#### INFORMATION
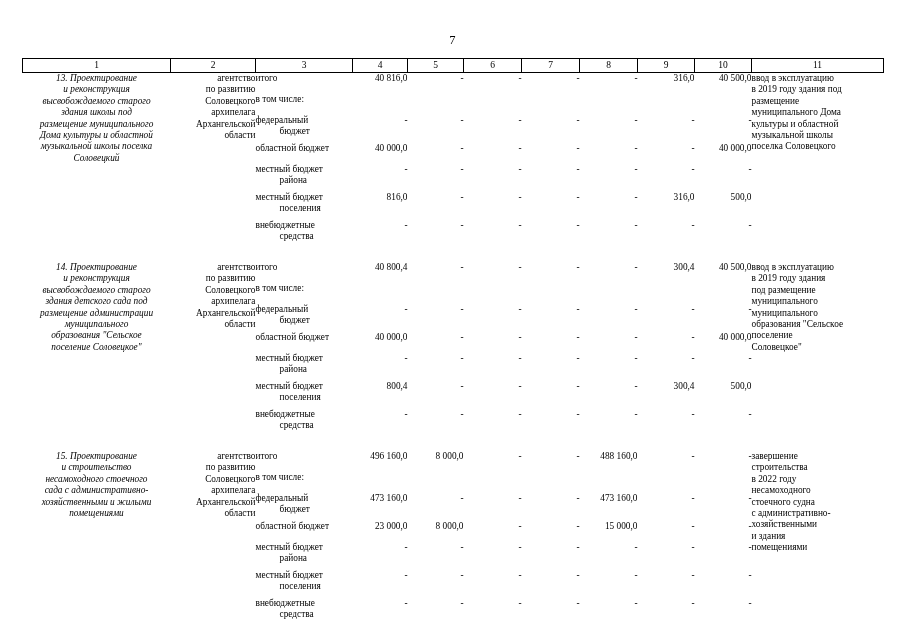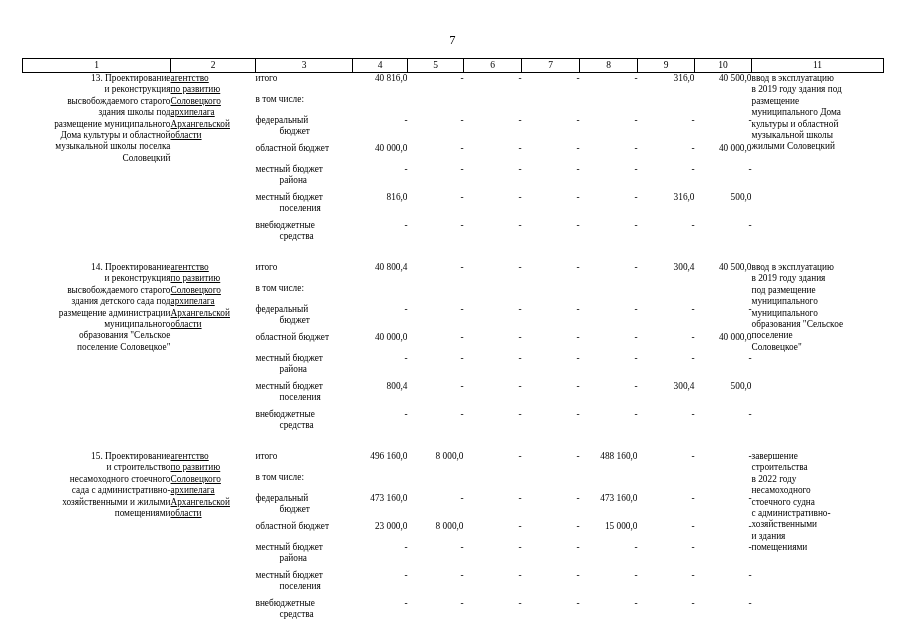--- a/index.html
+++ b/index.html
@@ -83,7 +83,8 @@
 
   .measure-cell {
     padding: 5px 6px 0 2px;
-    text-align: right;
+    text-align: center;
+    font-style: italic;
   }
   .measure-cell .line { display: block; white-space: nowrap; }
 

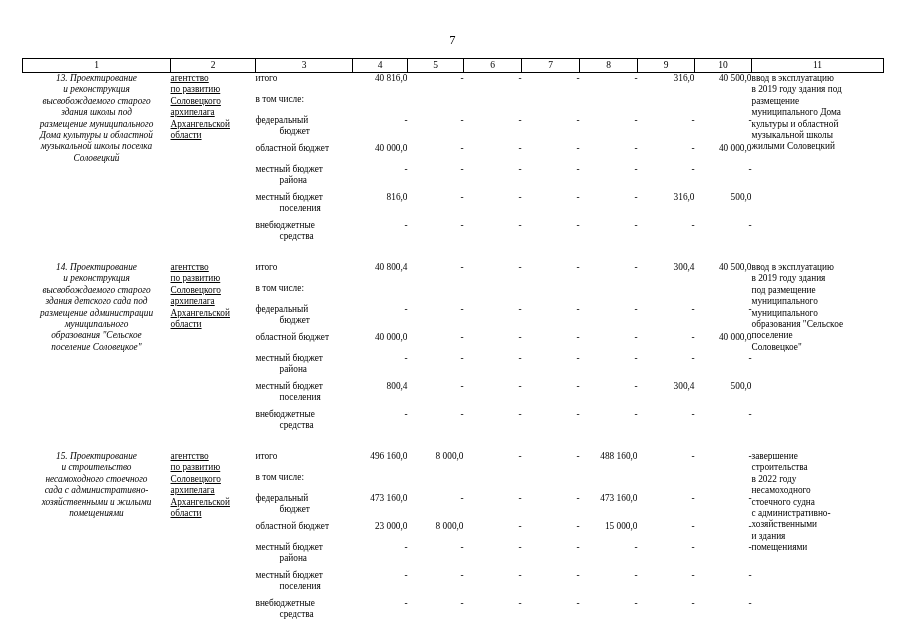--- a/index.html
+++ b/index.html
@@ -90,8 +90,7 @@
 
   .executor-cell {
     padding: 5px 4px 0 3px;
-    text-align: left;
-    text-decoration: underline;
+    text-align: right;
   }
   .executor-cell .line { display: block; white-space: nowrap; }
 

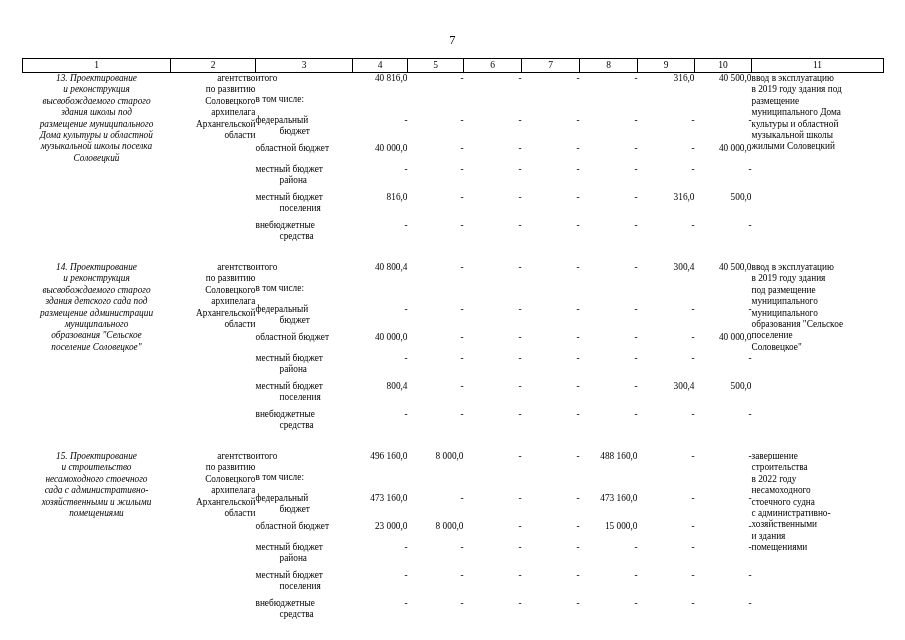--- a/index.html
+++ b/index.html
@@ -412,7 +412,7 @@
             <span class="line">муниципального Дома</span>
             <span class="line">культуры и областной</span>
             <span class="line">музыкальной школы</span>
-            <span class="line">жилыми Соловецкий</span>
+            <span class="line">поселка Соловецкого</span>
           </td>
         </tr>
         <tr class="spacer-row">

#### PROBLEM STATEMENT
Would you provide an exact, picture-free copy of the data above?

#### REPLY TO THE EXERCISE
--- a/index.html
+++ b/index.html
@@ -83,7 +83,8 @@
 
   .measure-cell {
     padding: 5px 6px 0 2px;
-    text-align: right;
+    text-align: center;
+    font-style: italic;
   }
   .measure-cell .line { display: block; white-space: nowrap; }
 

--- a/index.html
+++ b/index.html
@@ -90,8 +90,7 @@
 
   .executor-cell {
     padding: 5px 4px 0 3px;
-    text-align: left;
-    text-decoration: underline;
+    text-align: right;
   }
   .executor-cell .line { display: block; white-space: nowrap; }
 

--- a/index.html
+++ b/index.html
@@ -412,7 +412,7 @@
             <span class="line">муниципального Дома</span>
             <span class="line">культуры и областной</span>
             <span class="line">музыкальной школы</span>
-            <span class="line">жилыми Соловецкий</span>
+            <span class="line">поселка Соловецкого</span>
           </td>
         </tr>
         <tr class="spacer-row">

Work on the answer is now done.